If then to the supremely happy man existence is desirable in itself, being good and pleasant essentially, and if his friend's existence is almost equally desirable to him, it follows that a friend is one of the things to be desired. But that which is desirable for him he is bound to have, or else his condition will be incomplete in that particular. Therefore to be happy a man needs virtuous friends.

1 Eur. Orest. 665.

2 See 1.7.6, note.

3 1.7.15. The argument for friendship from the definition of happiness as virtuous and therefore pleasant activity is threefold: ( α) the virtuous actions of our friends give us (by sympathy) the same pleasure as our own; ( β) good activities (e.g. study) can be carried on longer (because less liable to fatigue) ; ( γ) virtuous friends increase our own virtue (as we unconsciously imitate their acts).
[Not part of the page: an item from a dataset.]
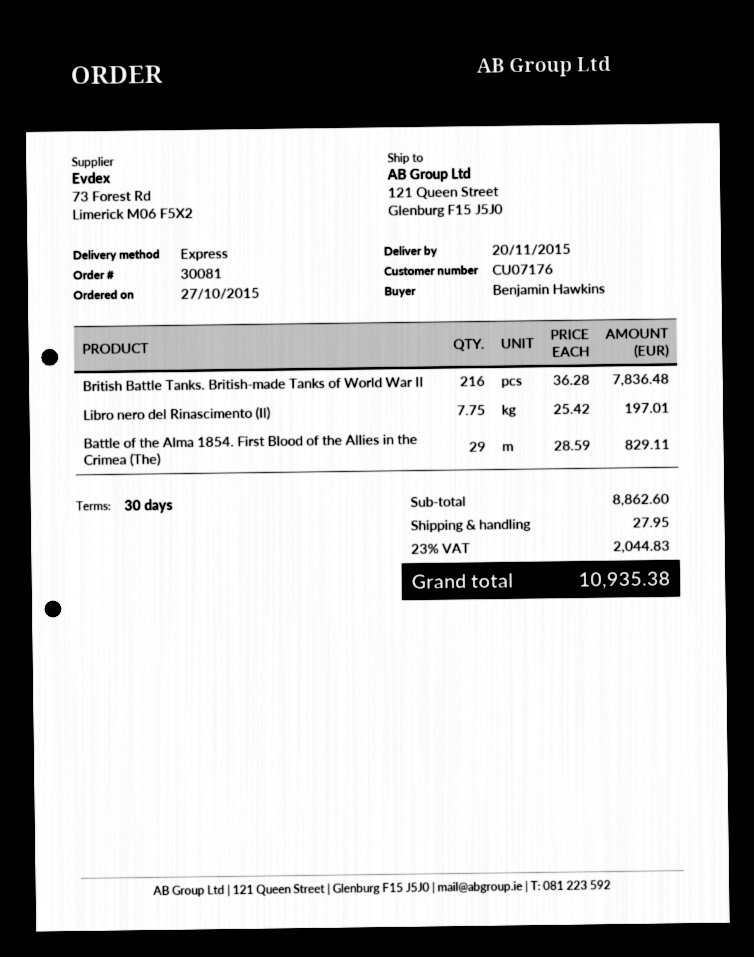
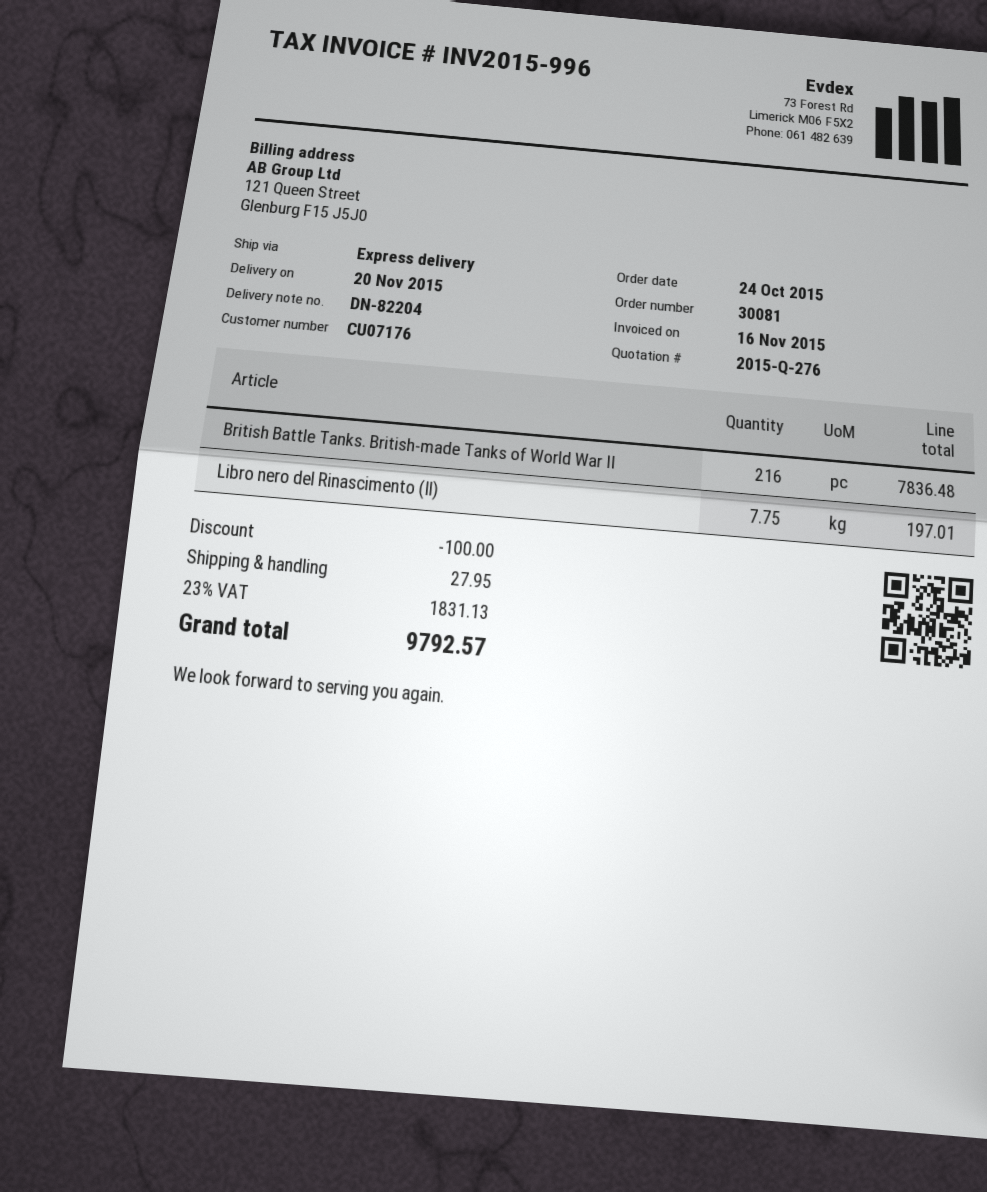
order date: 2015-10-27 -> 2015-10-24
Battle of the Alma 1854. First Blood of the Allies in the Crimea (The): 29 for 829.11 -> none
discount: none -> 100.00
tax: 23% = 2044.83 -> 23% = 1831.13
total: 10935.38 -> 9792.57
Hence friends useful and pleasant because virtuous (though not useful or pleasant friends in the ordinary sense) are necessary adjuncts of happiness.

4 1.8.13.

5 i.e., they are good, and they are their own, i.e. like their own.

6 The last four words are implied by the context.

7 This parenthesis comes better in 9.5 above, after the words, ‘the activity of a good man . . . is good and pleasant in itself.’

8 Theognis 35 ἐσθλῶν μὲν γὰρ ἄπ᾽ ἐσθλὰ μαθήσεαι.

9 i.e., vice and pain.

10 Bk. 10.1-5.

11 αἰσθάνεσθαι is used throughout to denote ‘consciousness’ (as well as, where needed, ‘sensation). At 1170b 11 συναισθάνεσθαι expresses sympathetic consciousness of another's thoughts and feelings; it is probable therefore that in l.4 the compound verb is a copyist's mistake.

12 Perhaps to be emended ‘of its goodness,’ cf. l. 5 of the Greek. It is consciousness of life as good that makes it pleasant and desirable.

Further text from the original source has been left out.